Health Insurance and Other Labor Costs

Study Key Findings
Card and McCall 1996 Workers with low probabilities of medical coverage are no more likely to report a Monday injury than are other workers. Moreover, employers are no more likely to challenge the Monday injury claims of workers with low medical coverage rates than the claims filed by workers with high coverage rates.
Kessler et al. 1999 Depressed workers have more short-term disability days. Depressed workers were found to have between 1.5 and 3.2 more short-term work-disability days in a 30-day period than other workers had, with a salary-equivalent productivity loss averaging between $182 and $395. These workplace costs are nearly as large as the direct costs of successful depression treatment, which suggests that encouraging depressed workers to obtain treatment might be cost effective for some employers. Forty-five percent to 98% of the treatment cost would be offset by the increased work productivity.

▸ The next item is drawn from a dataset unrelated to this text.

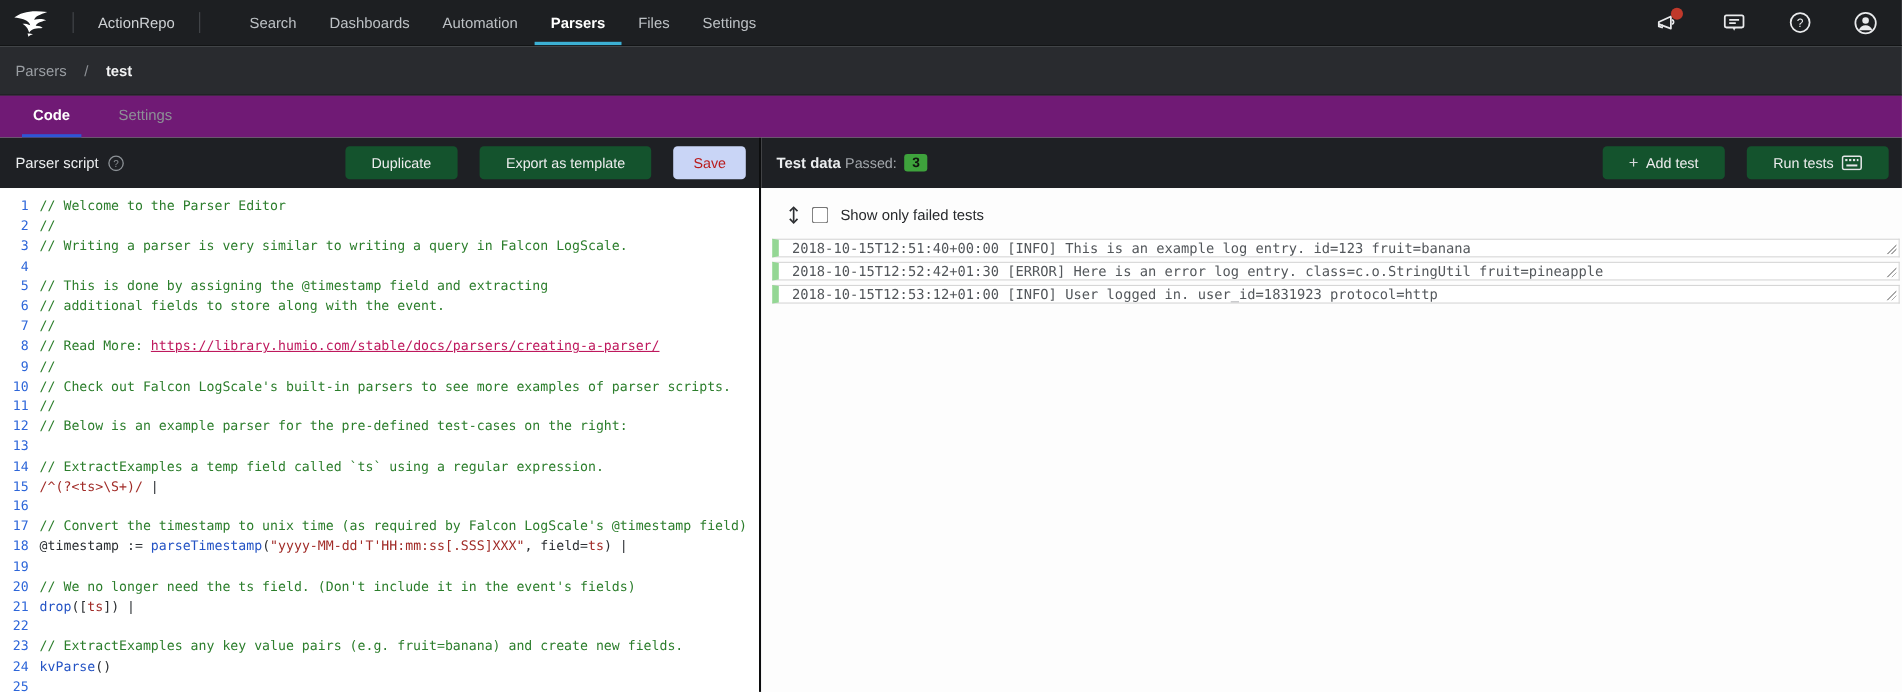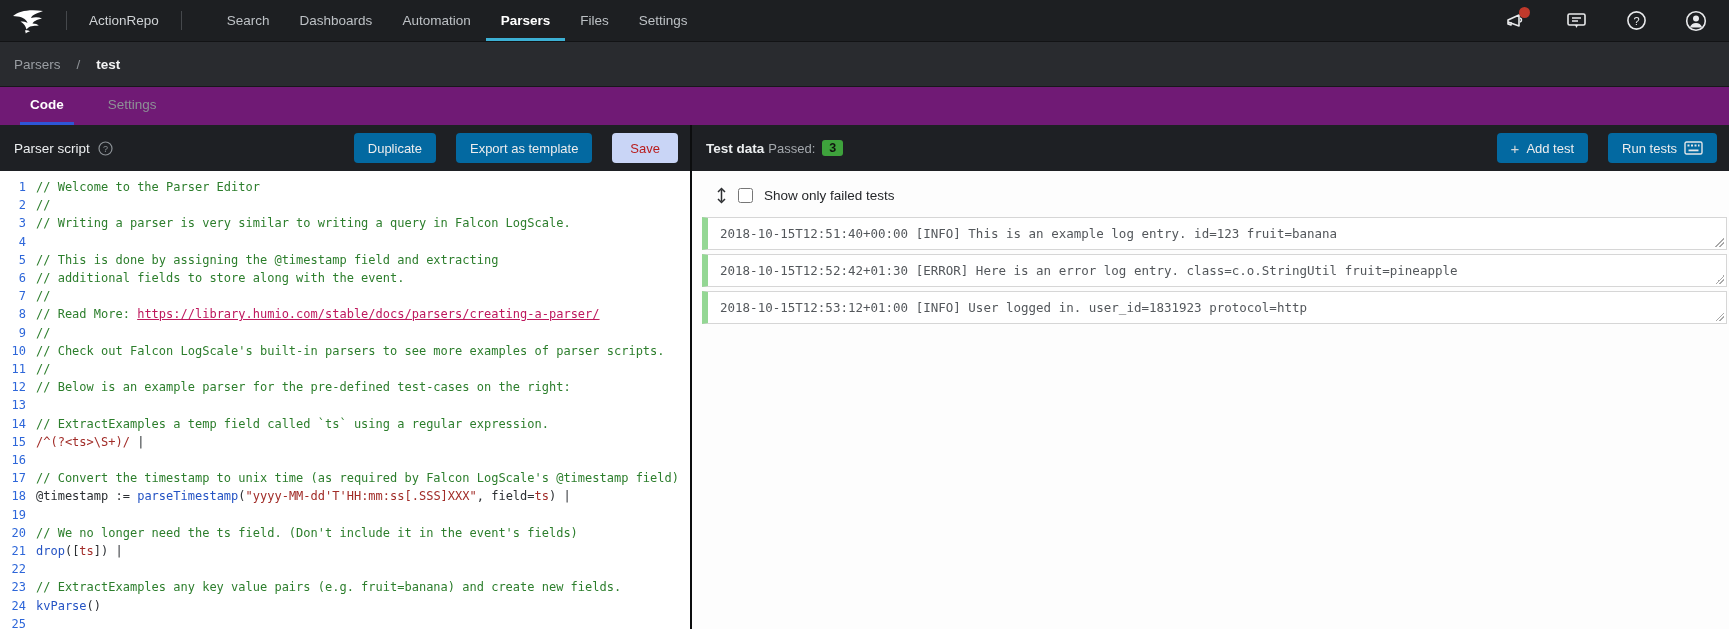"Duplicate" .btn { background: #0369a1 -> #14532d; padding: 0 14px -> 0 24px }
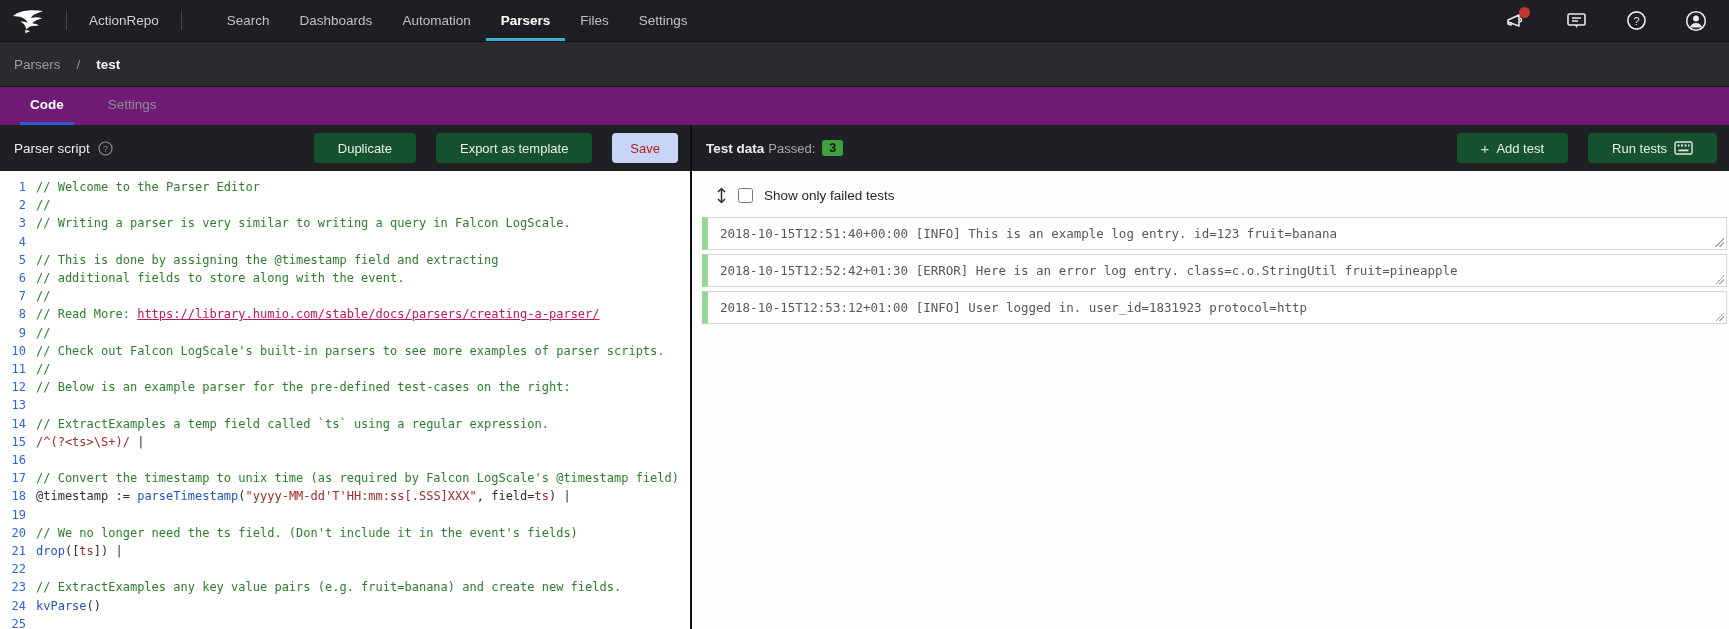"2018-10-15T12:51:40+00:00 [INFO] This is" .test-row { height: 33px -> 17px }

Salkever et al. 2000 Employee fringe-benefit arrangements, including patterns of coverage for mental health treatment, were found to be important predictors of disability claims incidence rates. The proportion of health plans with high deductibles for mental health services was significantly and positively related to the number of claims. The fraction of plans with mental health carve-outs was negatively related to the number of claims. Mental health and health services availability and benefits variables showed virtually no significant effects on benefit payments for individual claims. Some employee disability-management strategies, such as front-line manager involvement and provision of alternative jobs for employees returning from disability leave, are predictive of lower claims rates and/or costs.